In our work across 74 countries, spanning five continents and supporting several nongovernmental organisations and governments with established vaccination programmes, it has become apparent that central to effective immunisation is a well-capacitated and effectively managed cold chain. Otherwise, the practical deficiencies in basic temperature control risk upending efforts to prevent the spread of Covid-19 and other diseases. What does this entail?
COLD-STORAGE DEPOTS
The cold chain is described by the WHO as “a system of storing and transporting vaccines at recommended temperatures from the point of manufacture to the point of use”. If the cold chain is broken at any point along its journey from the manufacturer to the end-user, the potency of a vaccine may be compromised. In the worst case, mainly as a result of accidental freezing, it may be rendered entirely ineffective.
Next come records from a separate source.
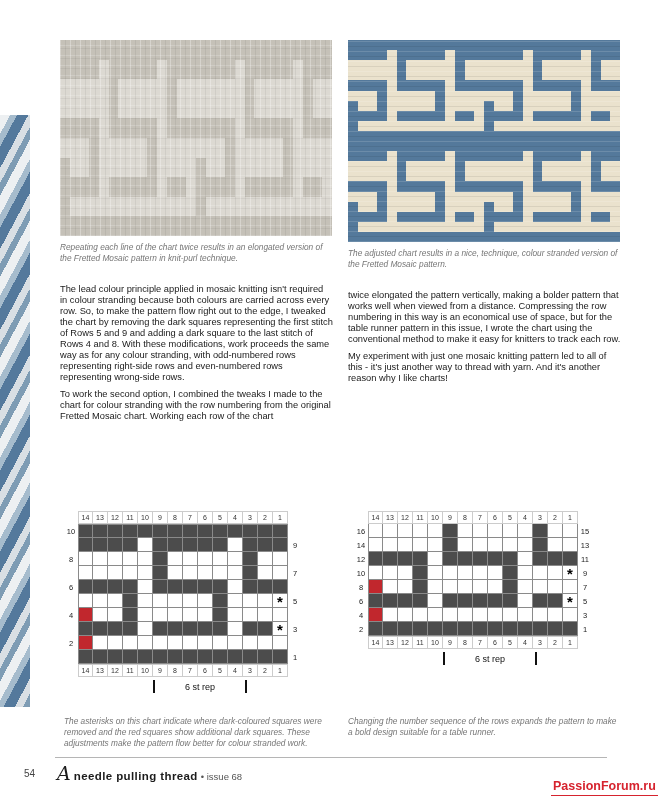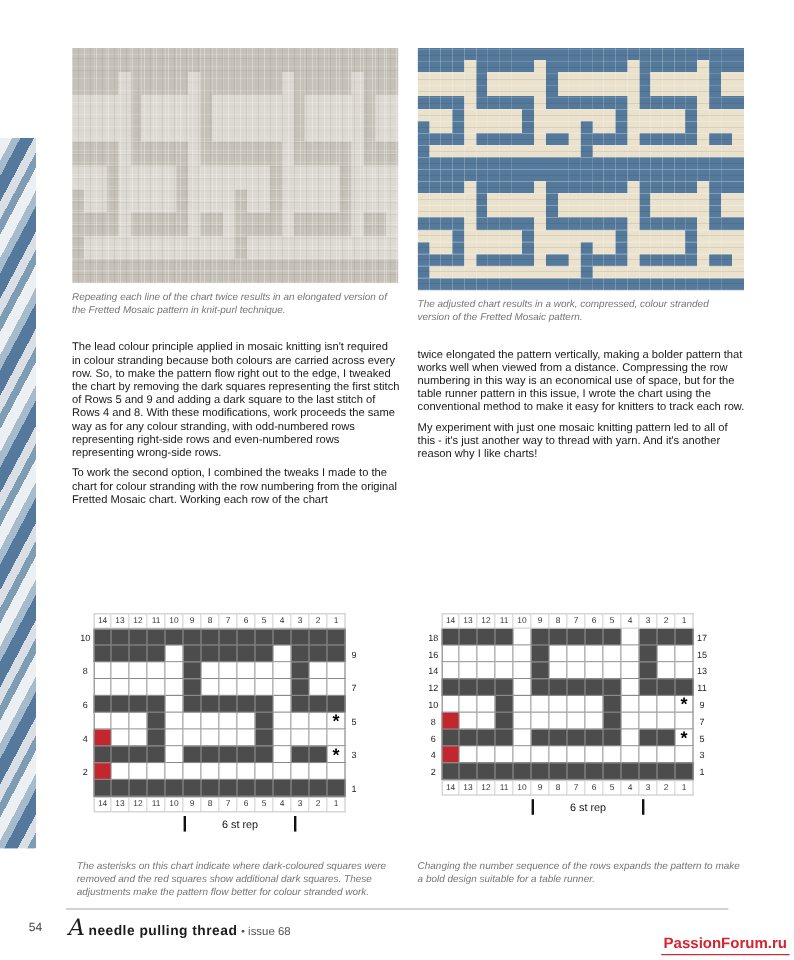--- a/index.html
+++ b/index.html
@@ -1206,7 +1206,7 @@
       </div>
     <div class="photo-overlay ov-strand"></div>
   </div>
-  <div class="caption cap-photo-right">The adjusted chart results in a work, compressed, colour stranded version of the Fretted Mosaic pattern.</div>
+  <div class="caption cap-photo-right">The adjusted chart results in a nice, technique, colour stranded version of the Fretted Mosaic pattern.</div>
 
   <div class="col col-left">
     <p>The lead colour principle applied in mosaic knitting isn't required in colour stranding because both colours are carried across every row. So, to make the pattern flow right out to the edge, I tweaked the chart by removing the dark squares representing the first stitch of Rows 5 and 9 and adding a dark square to the last stitch of Rows 4 and 8. With these modifications, work proceeds the same way as for any colour stranding, with odd-numbered rows representing right-side rows and even-numbered rows representing wrong-side rows.</p>

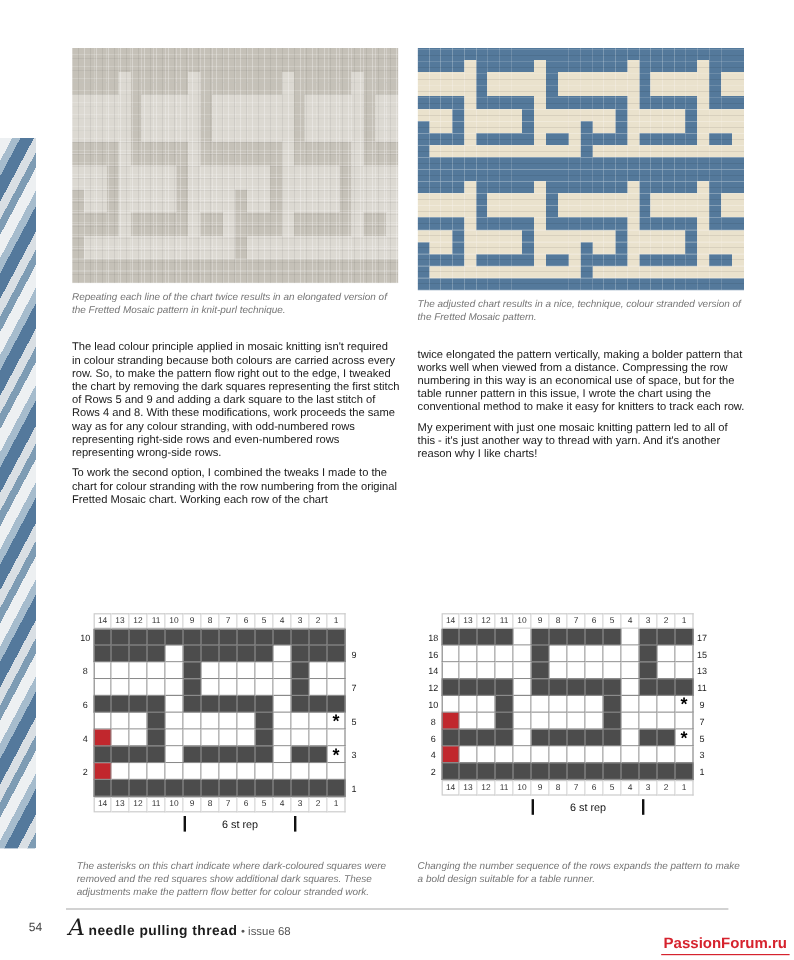--- a/index.html
+++ b/index.html
@@ -1465,24 +1465,6 @@
         <div class="c-lab"></div>
       </div>
       <div class="c-row">
-        <div class="c-lab">18</div>
-        <div class="c-cell cfirst" style="background-color: rgb(76, 76, 76);"></div>
-        <div class="c-cell" style="background-color: rgb(76, 76, 76);"></div>
-        <div class="c-cell" style="background-color: rgb(76, 76, 76);"></div>
-        <div class="c-cell" style="background-color: rgb(76, 76, 76);"></div>
-        <div class="c-cell"></div>
-        <div class="c-cell" style="background-color: rgb(76, 76, 76);"></div>
-        <div class="c-cell" style="background-color: rgb(76, 76, 76);"></div>
-        <div class="c-cell" style="background-color: rgb(76, 76, 76);"></div>
-        <div class="c-cell" style="background-color: rgb(76, 76, 76);"></div>
-        <div class="c-cell" style="background-color: rgb(76, 76, 76);"></div>
-        <div class="c-cell"></div>
-        <div class="c-cell" style="background-color: rgb(76, 76, 76);"></div>
-        <div class="c-cell" style="background-color: rgb(76, 76, 76);"></div>
-        <div class="c-cell" style="background-color: rgb(76, 76, 76);"></div>
-        <div class="c-lab">17</div>
-      </div>
-      <div class="c-row">
         <div class="c-lab">16</div>
         <div class="c-cell cfirst"></div>
         <div class="c-cell"></div>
We first need enough fridges and freezers to store the enormous volumes of vaccines that will need to be produced for the global population. This includes large cold-storage facilities at the national and regional distribution depots, in the refrigerated containers and temperaturecontrolled vehicles that carry the vaccines, at the hospitals and clinics that store and dispense them and, in many cases, the cooler boxes that carry the vaccines into remote villages and schools.
Unfortunately, there are many impediments to ensuring a well-maintained cold chain. Medicalgrade refrigerators are not cheap, and funding is already being stretched to near breaking point. Even when there is funding available, too often the procurement processes to acquire them are long and cumbersome. So, the government and healthcare organisations are being required to make the absolute most of the assets they have.
It is worth noting that the same fridges that carry and store vaccines often also store insulin, which is also temperature sensitive. The relevance of this cannot be overstated as underlying health conditions such as diabetes are intrinsically linked to the Covid-19 mortality rate.
The internet of things and solutions such as remote temperature monitoring and control devices monitor the cold chain in real time and ensure the proper functioning of equipment from the point of manufacture to the end-user, preserving the efficacy of these life-saving vaccines.
Global organisations such as Unicef, the International Committee of the Red Cross and the Pan American Health Organisation have already adopted the technology. Philanthropic institutions such as the Bill & Melinda Gates Foundation, the Clinton Health Access Initiative and the Gavi alliance do an incredible job of bridging the gap between the limited resources of developing countries and the high costs involved in coldchain management. But these institutions are no substitute for effective national planning and preparedness.
As the world enters a new phased approach to lifting the lockdown and more businesses begin to re-emerge, so too will governments have to enter a new phase that broadens their focus from simply containing the virus and flattening the curve to building systems to get ahead of this curve — and the others that will inevitably come.
When Covid-19 arrived, it exposed the unpreparedness of the global health-care system. Clear, efficient cold-chain and temperature management will give global public health responses the shot in the arm so critically needed to deal with preventable viral infections.